> _What to work on_: Copy out exactly every line from the line containing "routes and usecases." until the records below end, inclusive of both boundary lines.

Start of Task inputs

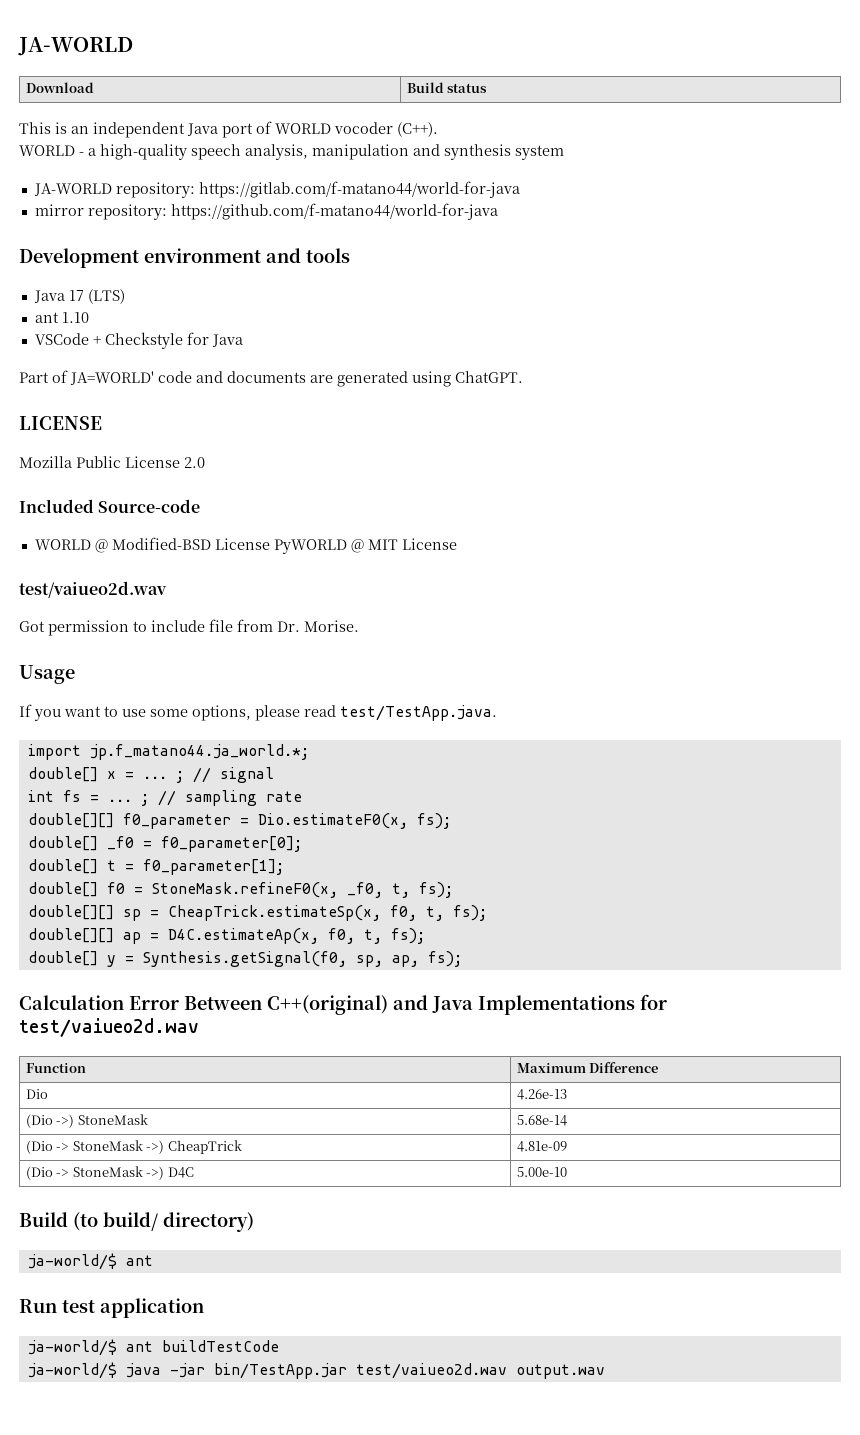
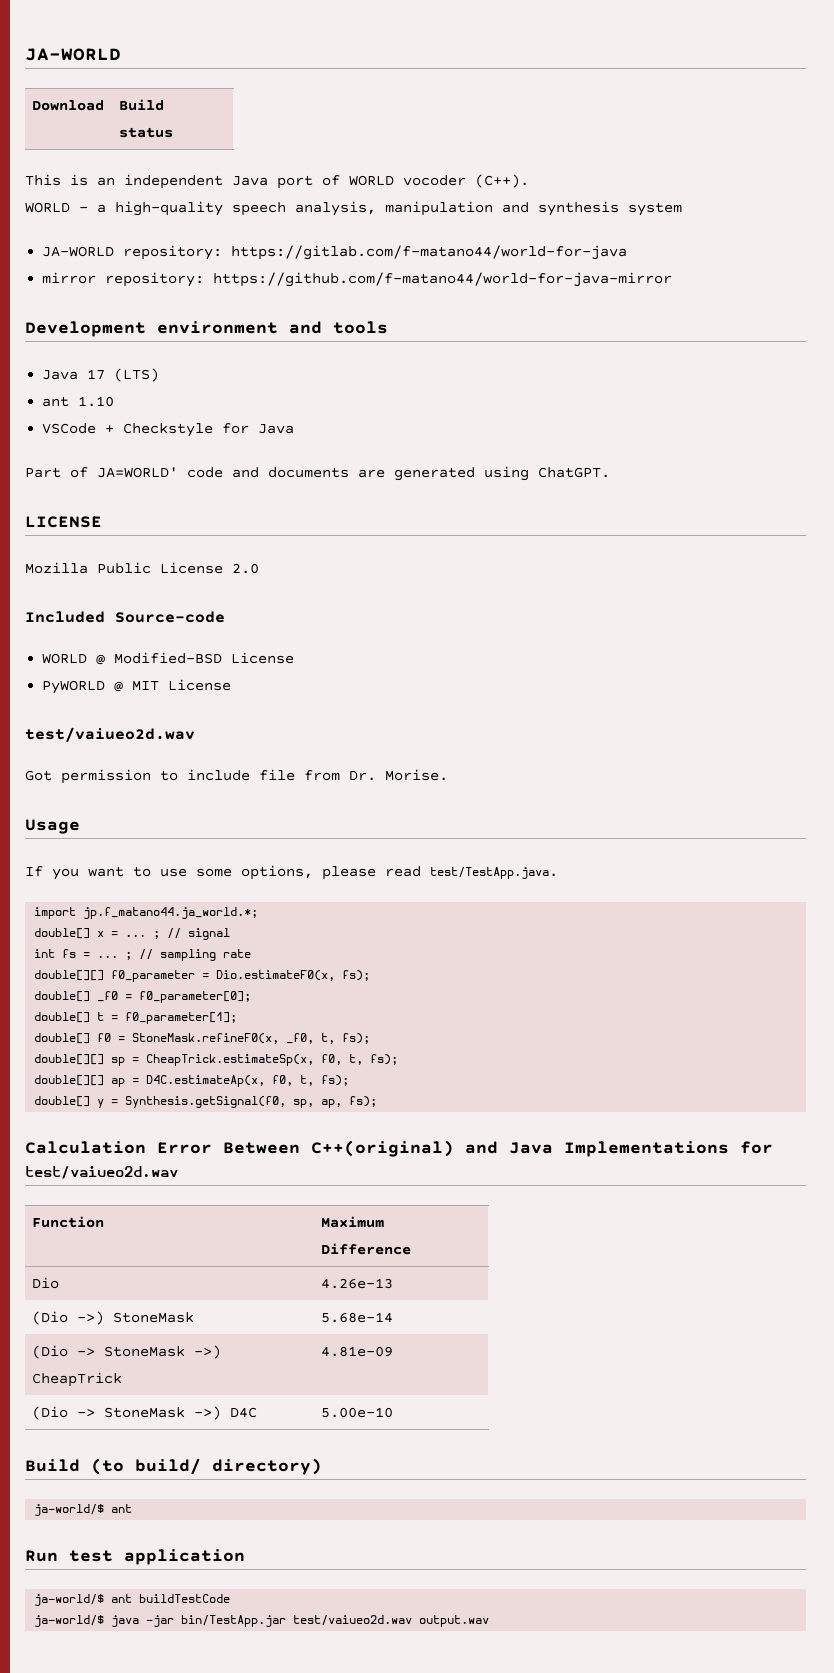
- mirror repository: https://github.com/f-matano44/world-for-java
+ mirror repository: https://github.com/f-matano44/world-for-java-mirror
- WORLD @ Modified-BSD License PyWORLD @ MIT License
+ WORLD @ Modified-BSD License
+ PyWORLD @ MIT License

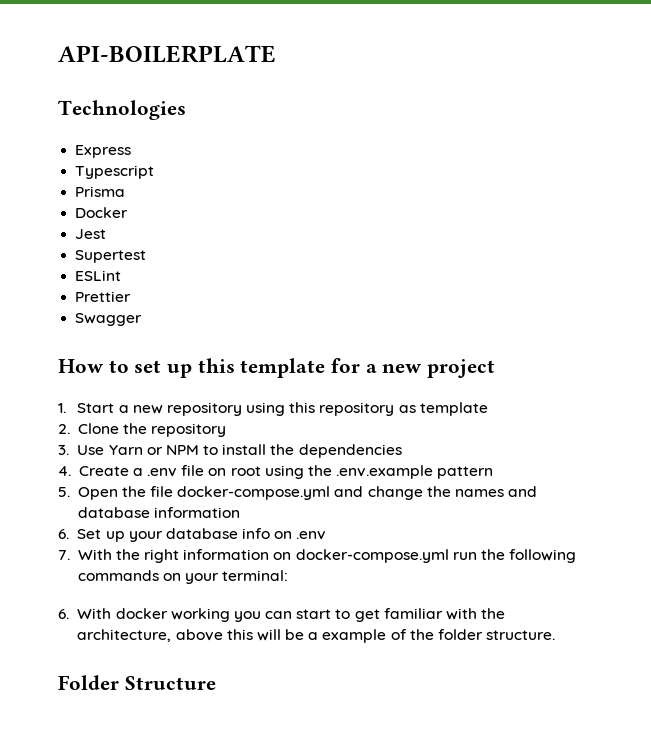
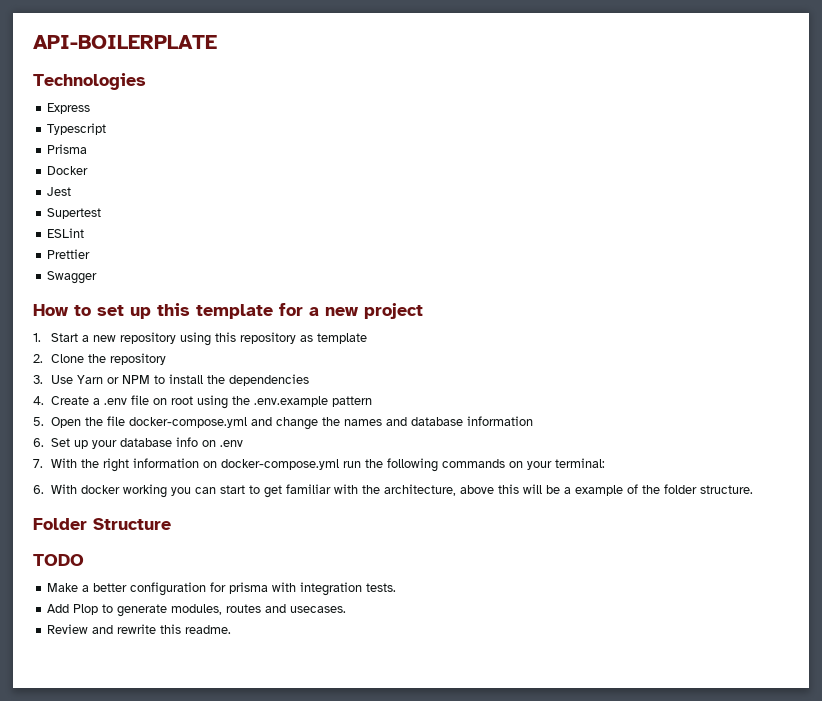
+ TODO
+ Make a better configuration for prisma with integration tests.
+ Add Plop to generate modules, routes and usecases.
+ Review and rewrite this readme.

End of Task inputs

> _Completed exercise_:
+ Add Plop to generate modules, routes and usecases.
+ Review and rewrite this readme.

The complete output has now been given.